INPUT FOR THIS TASK:
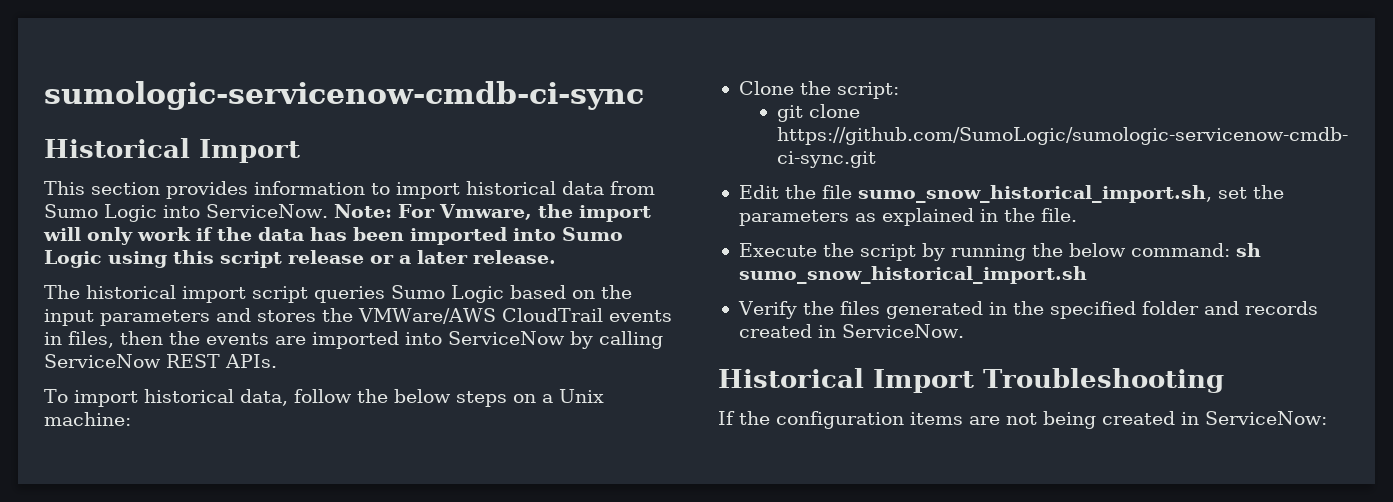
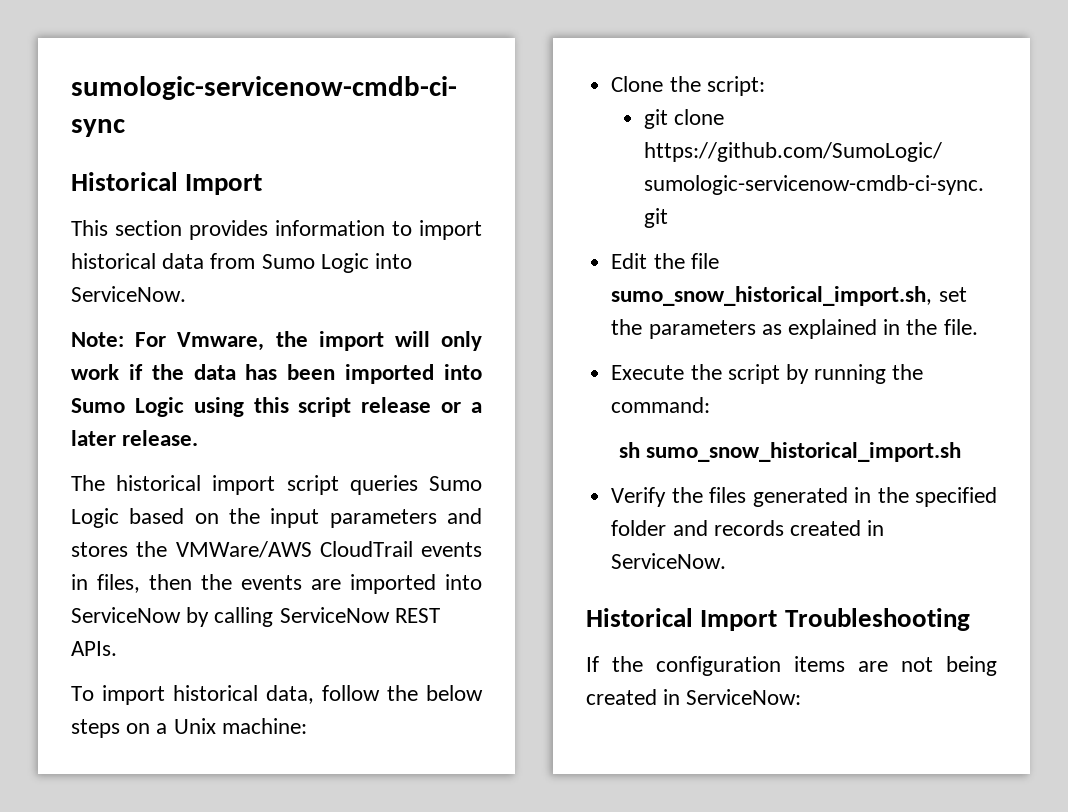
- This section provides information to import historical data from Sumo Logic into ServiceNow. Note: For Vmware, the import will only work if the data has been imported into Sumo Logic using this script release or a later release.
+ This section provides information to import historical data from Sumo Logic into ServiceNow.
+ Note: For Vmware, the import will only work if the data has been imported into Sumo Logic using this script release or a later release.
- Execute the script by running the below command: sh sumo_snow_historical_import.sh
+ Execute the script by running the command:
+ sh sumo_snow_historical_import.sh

TASK TO CARRY OUT:
Locate the lines above that hold the word "work". Show every one of them.

WRITTEN ANSWER:
- This section provides information to import historical data from Sumo Logic into ServiceNow. Note: For Vmware, the import will only work if the data has been imported into Sumo Logic using this script release or a later release.
+ Note: For Vmware, the import will only work if the data has been imported into Sumo Logic using this script release or a later release.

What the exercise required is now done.